Chaosforschung im Verkehrsstau

Eine Glosse von Bernd-Olaf Struppek

Wenn sich in Patagonien ein kleiner Junge die Nase schnäuzt, fliegt auf Madagaskar ein Schwarm Möwen auf. Und in China fallen drei Millionen Menschen von der großen Mauer. Oder jedenfalls so ähnlich. So richtig habe ich das nie verstanden, was Chaosforscher treiben. Statt Möwen könnte es auch um Schmetterlinge gegangen sein. Gemerkt habe ich mir auf jeden Fall, dass kleinste Abweichungen, rein theoretisch, am Ende einer langen Ereigniskette große Auswirkungen auf ein ganzes System haben können. Wir Norddeutschen sagen, zugegeben eher unwissenschaftlich, das sowas von sowas kommt.

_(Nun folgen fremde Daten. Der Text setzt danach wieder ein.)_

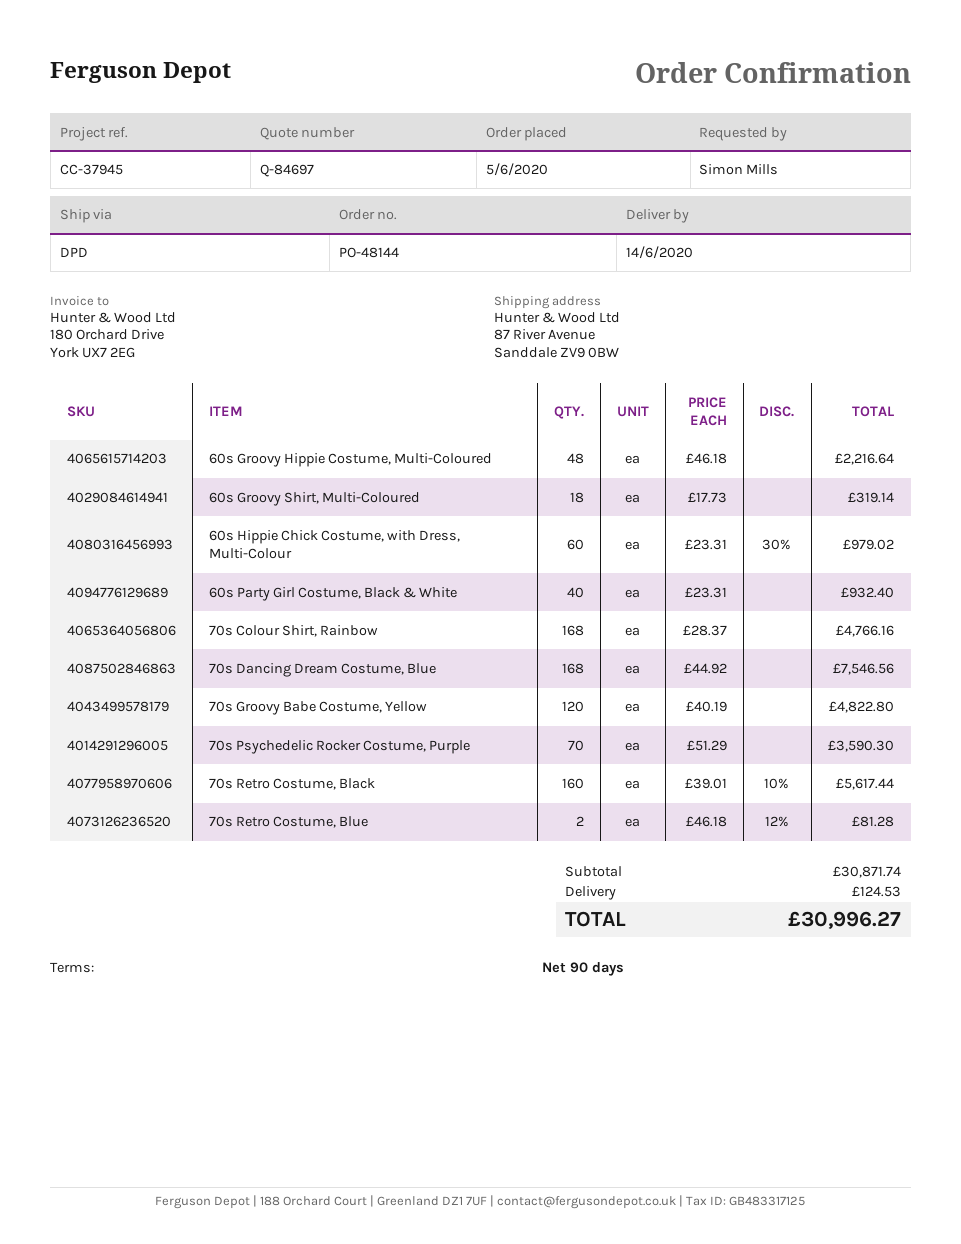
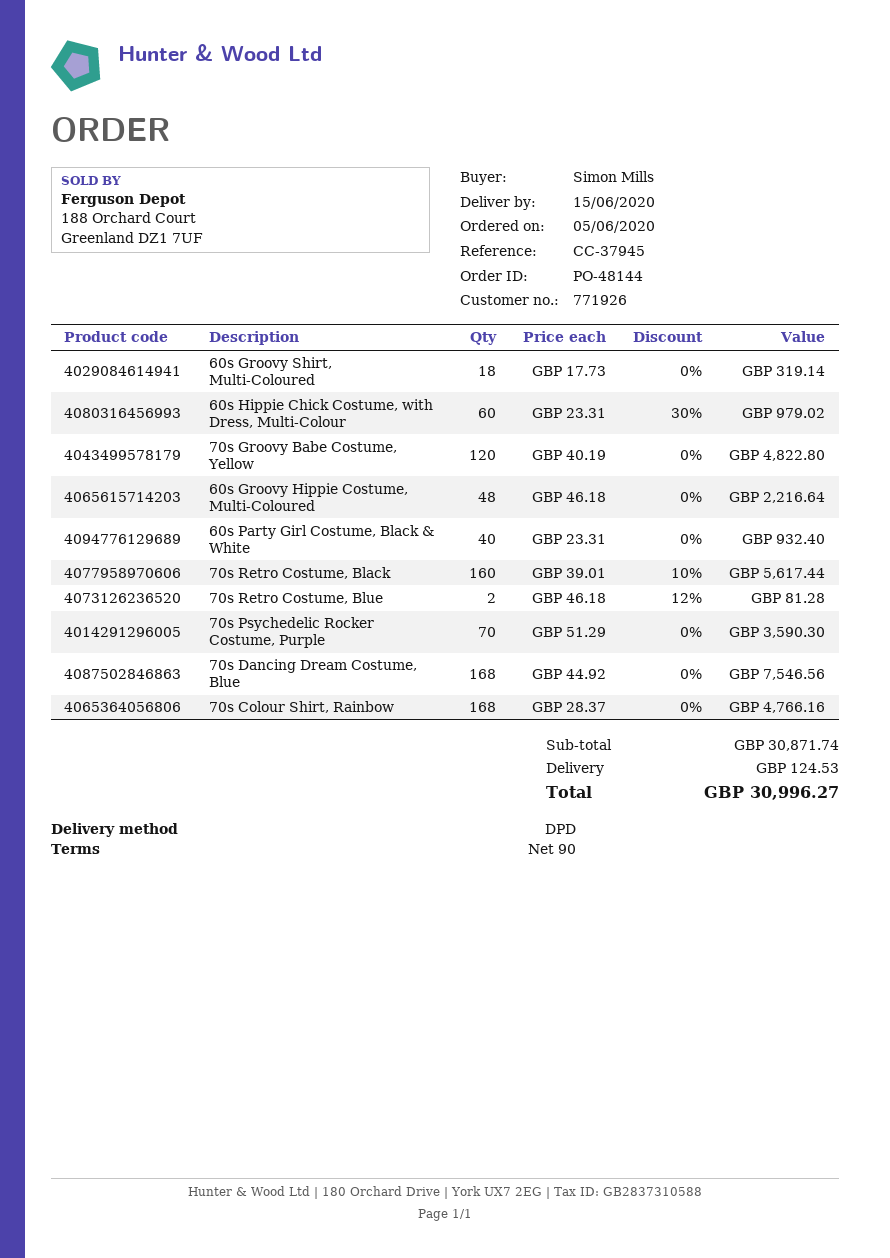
delivery date: 2020-06-14 -> 2020-06-15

Ich werde heute Morgen wieder meine ganz eigene Chaos-Theorie-Forschung betreiben. Im Auto sitzend, im Stau stehend. Warum war vorige Woche, auf die Minute genau zur gleichen Zeit, diese Straße frei befahrbar?

Ich sag nur, Chaostheorie. Vermutlich war es so: Weil in Norilsk der Schneepflugfahrer Igor S. etwas zu weit rechts gefahren ist, da er gestern Abend ein Glas Wodka zu viel hatte und ein kleines Schneegestöber auslöste, hoppelten am westlichen Ural neun Kaninchen vor den Schnellzug nach Moskau, weshalb in Norderstedt und Langenhorn Herr W. und andere 84 Personen ihre grau-blaue Krawatte nicht gleich fanden und kurz darauf vom Krohnstieg aus einen Stau produzierten, der bis nach Bönningstedt reicht. Und in dem ich jetzt stehe. Was'n Chaos!